Thank You, I have seen the ICON you are using, different user name. Have you been posting on the “CarveWright.com” Forum? The guy I think was from Oklahoma. Just wanted to know if that was you! I haven’t seen his post for about a year.


----------



## bjbethke (Sep 1, 2011)

papawd said:


> Welcome


Thank You


----------



## jw2170 (Jan 24, 2008)

Hi Bill,

Welcome to the forum.

I have my larger Triton set in an Oak Park table attached to a folding workbench.

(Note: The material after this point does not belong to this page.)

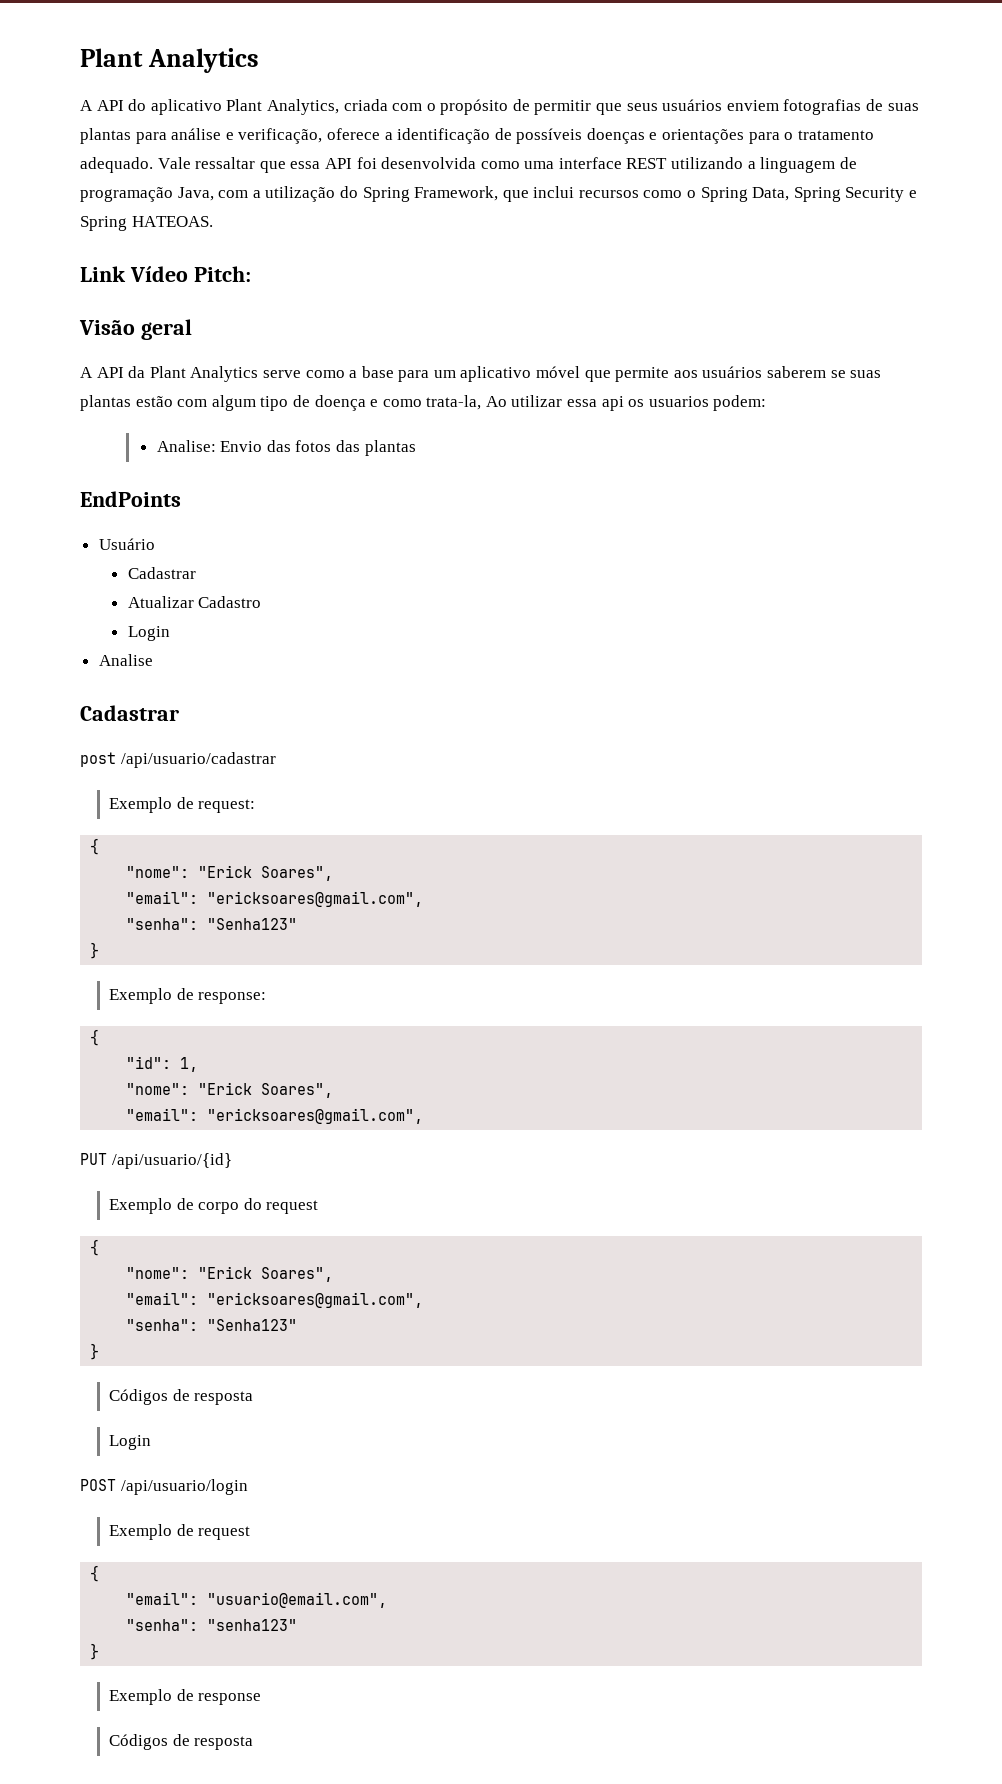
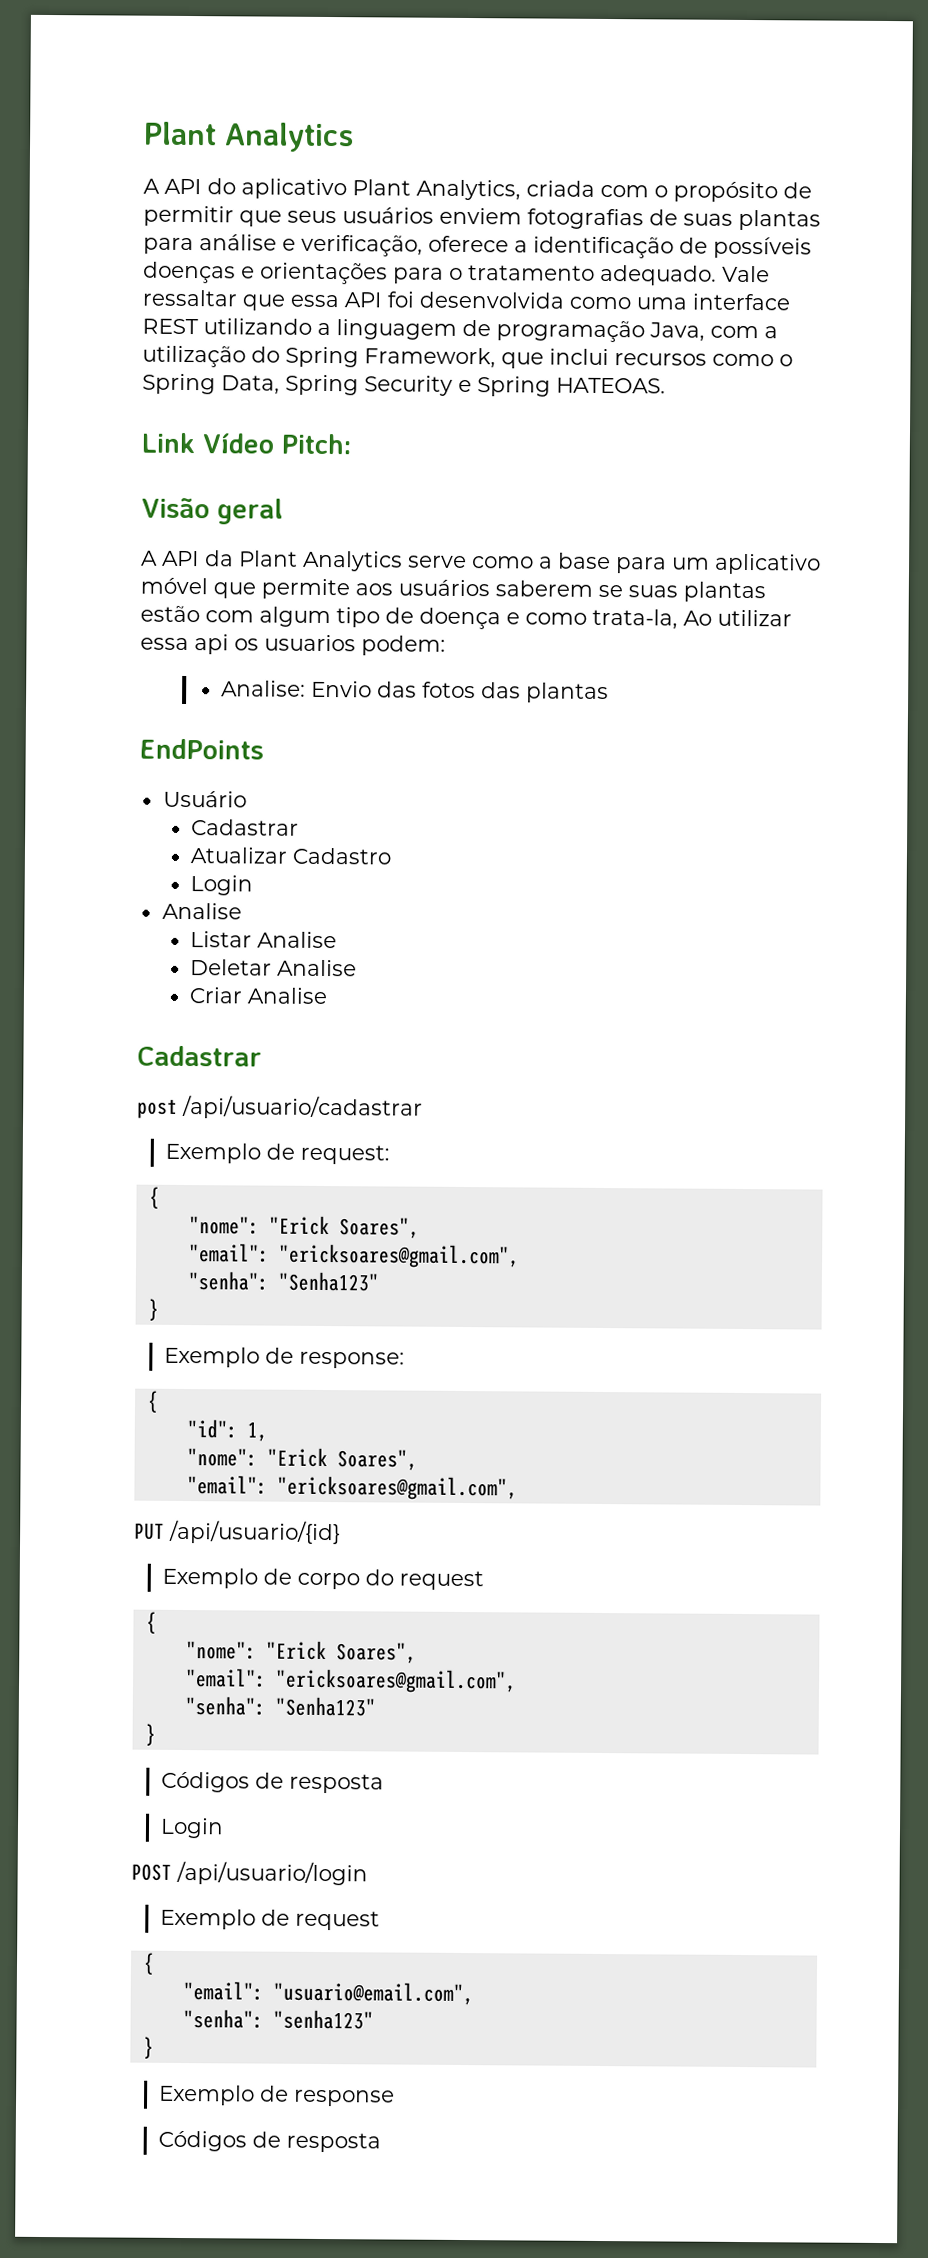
+ Listar Analise
+ Deletar Analise
+ Criar Analise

Is this what you have in mind?


----------



## bjbethke (Sep 1, 2011)

bobj3 said:


> Hi BJ
> 
> I'm looking forward to the review on your new router..
> How about a picture of your new router next to the full size one..2 1/4HP and the 3 1/4HP one..
> ...


I will work up some photos of the different sized Routers I have when my new Router arrives. I should have 10 posts by then (this is #7). I don’t have a 3-1/4 HP unit, but I may be able to find one to take a photo of. I did post a Zipped File of some screen prints of patterns I make for my CarveWright machine. There are about 100 images in that file. 

BJB


----------



## bjbethke (Sep 1, 2011)

jw2170 said:


> Hi Bill,
> 
> Welcome to the forum.
> 
> ...


Thank You

You’re the Guy that had the Download “I joined this forum to download a copy”, Thanks (found your message on the WEB).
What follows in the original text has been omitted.